In our Climate Bytes column, Stratford's Sheila Clarke, a retired teacher-librarian, reminds us to use native plants to keep nature harmonious in our planting spaces
A Blue Jay in Stratford recently.

It’s a tough life to be a mother bird these days!

Our songbirds are between a rock and a hard place. When they migrate in the winter, they always go to the same spot and they can’t shift sideways to another spot. Dr. Bridget Stutchbury at York University found that out with tiny, tiny transmitters that recorded migration patterns.

If that spot in Costa Rica, or Mexico, or even Chile has been clear-cut for crops or development, they’re done.  

If they make it back, it’s nesting time! Ok, now we need to feed the babies! What food do they need? Insects and tonnes of them. Chickadees, those cheeky little black and white birds, need 9,000 caterpillars just to raise one brood of chicks. Those caterpillars are getting harder and harder to find.

Insect numbers are really dropping, from pesticides, hybrid plants from everywhere but here, and disappearing wild places. Can we help? Sure thing!  

Ditch the fancy plants from other countries, ditch the hybrids, and plant native plants. Those are plants that are native to this area. They’ll be labelled “native plants.”

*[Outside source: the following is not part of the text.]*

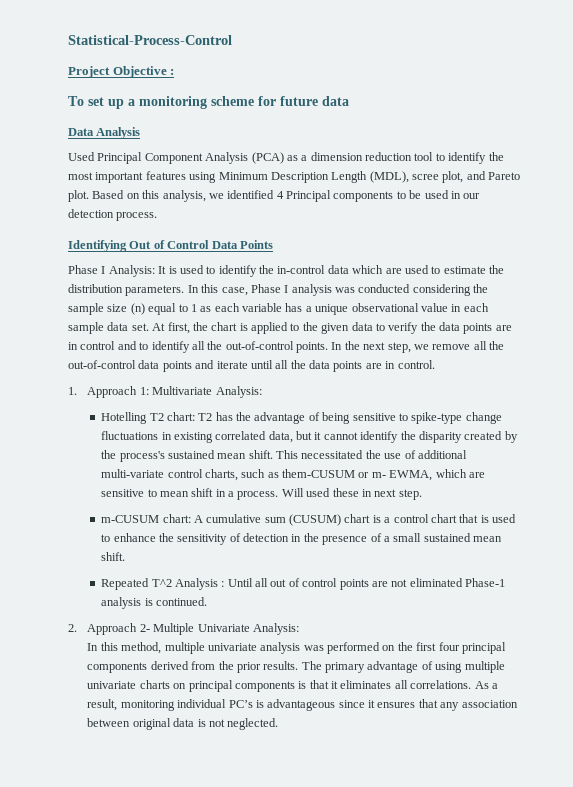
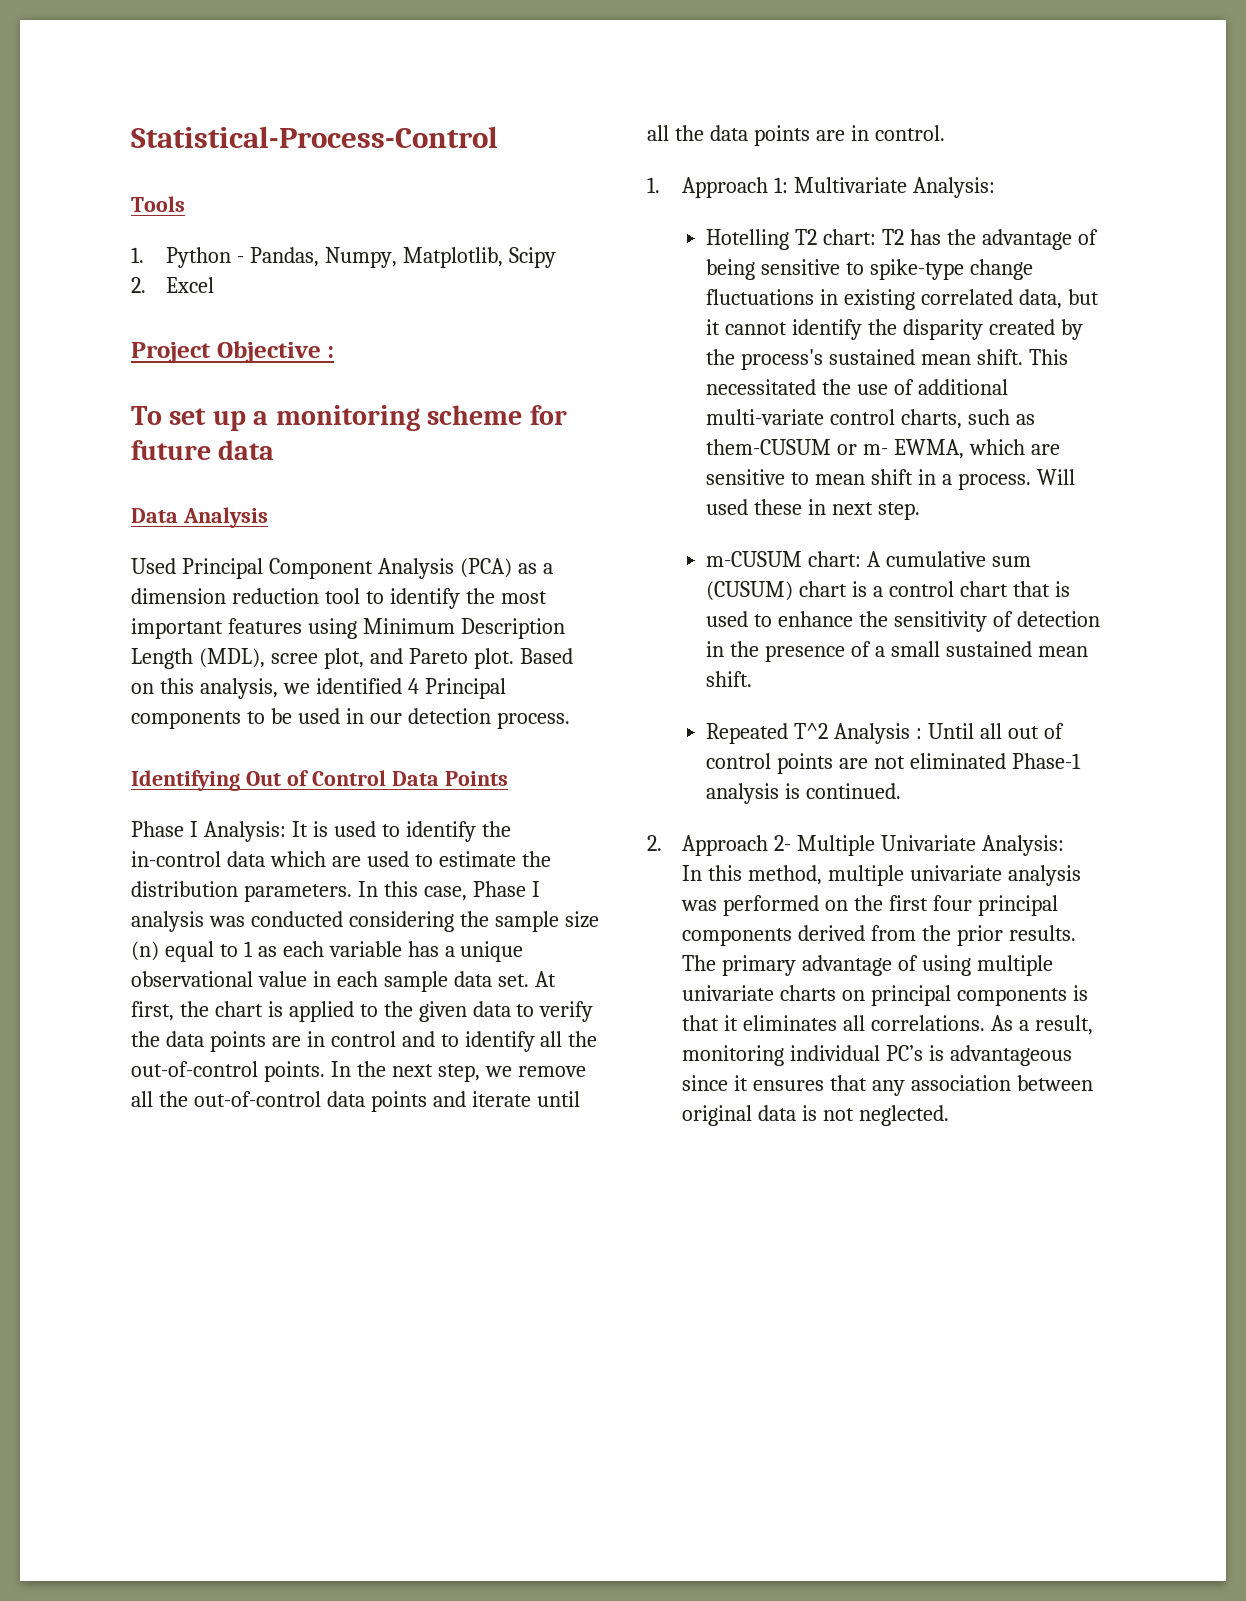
+ Tools
+ 1. Python - Pandas, Numpy, Matplotlib, Scipy
+ 2. Excel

Over thousands, even millions of years, those plants developed together with all the trees and animals, including insects, that call our part of Canada home. Just like we depend on each other, all those plants and animals depend on each other.

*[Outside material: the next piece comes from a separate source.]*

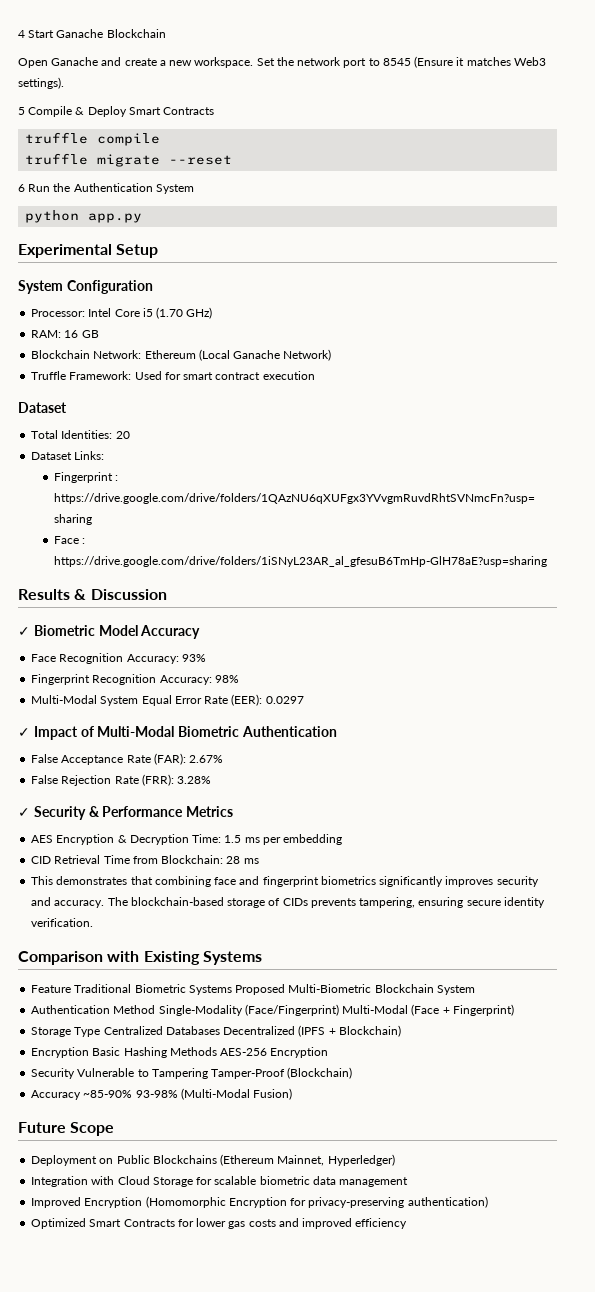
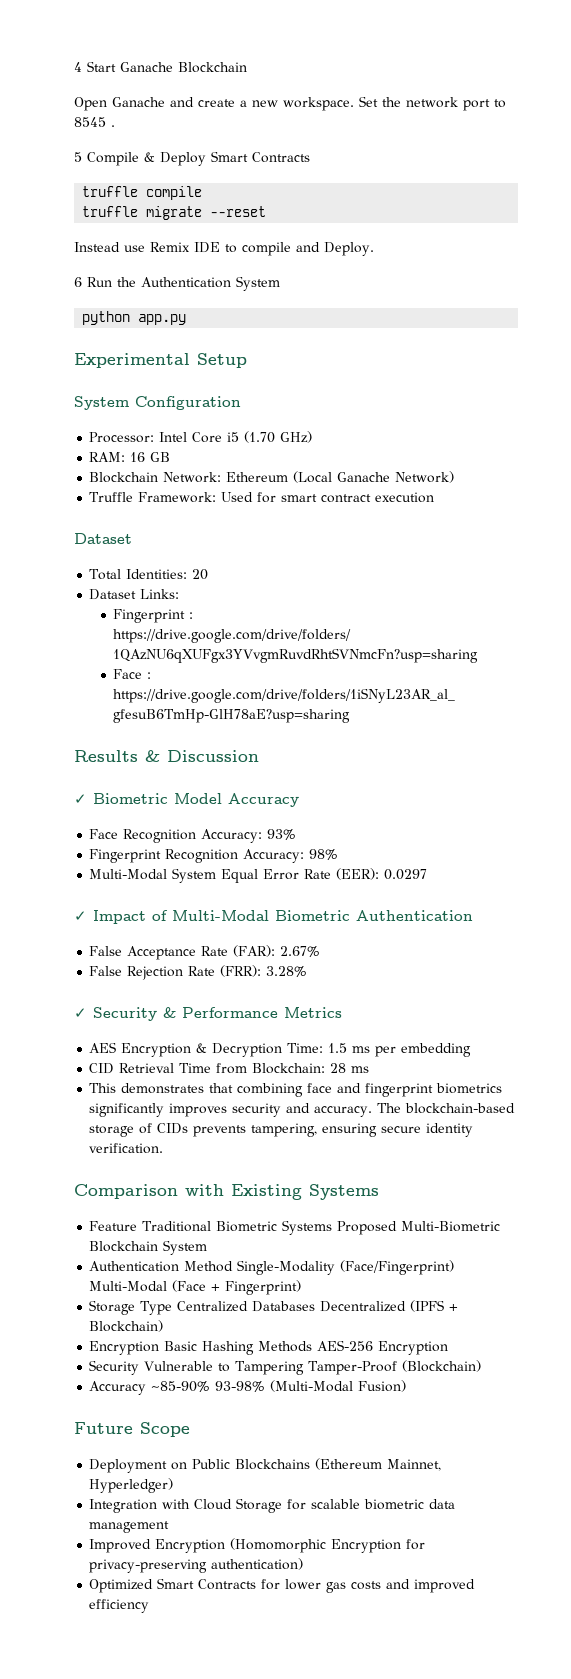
- Set the network port to 8545 (Ensure it matches Web3 settings).
+ Set the network port to 8545 .
+ Instead use Remix IDE to compile and Deploy.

The insects needed by the birds look for the plants that they need to live on. We’ve all heard of how monarch butterflies need milkweed to lay their eggs. That’s turning out to be true of most insects because they need their own “home” plants. 

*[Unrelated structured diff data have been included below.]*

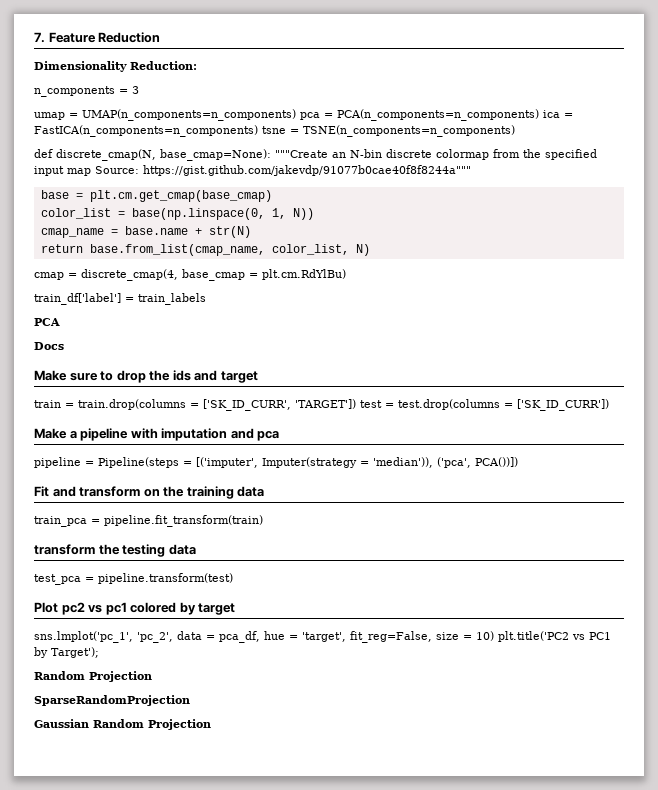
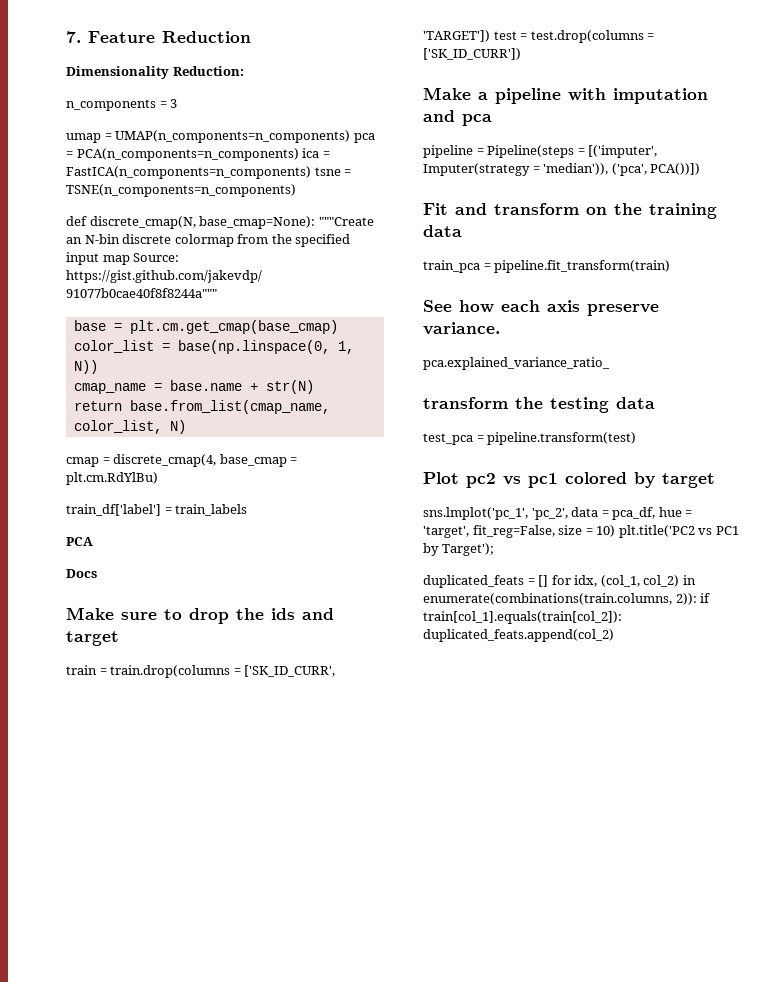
+ See how each axis preserve variance.
+ pca.explained_variance_ratio_
  sns.lmplot('pc_1', 'pc_2', data = pca_df, hue = 'target', fit_reg=False, size = 10) plt.title('PC2 vs PC1 by Target');
- Random Projection
- SparseRandomProjection
- Gaussian Random Projection
+ duplicated_feats = [] for idx, (col_1, col_2) in enumerate(combinations(train.columns, 2)): if train[col_1].equals(train[col_2]): duplicated_feats.append(col_2)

Native plants are a gift to gardeners, too. Because they developed in our area, they don’t need a lot of special care.

You usually need to give them water for the first year (depending on the weather), maybe two, and then they should only need watering during lengthy dry periods.  They also don’t need special fertilizers, herbicides and pesticides.

They’re designer plants, just for our area! The main gardening job with native plants is pulling non-native plants that try to creep into the garden.

Stratford Master Gardeners are a great help if you have any questions.

For starters, look for a nursery that sells Ontario native plants (there’s a list to check at the end of this column). Watch for the native plant label. There are many hybrids (changes in plants to make them last longer, or resist mold, for example) but native plants are the most helpful to the insects and birds.

Start small, find an area in your garden where you might remove some non-native plants and put in a batch of native plants, maybe purple coneflowers, or Canada goldenrod, or New England asters, or oxeye sunflower for a start.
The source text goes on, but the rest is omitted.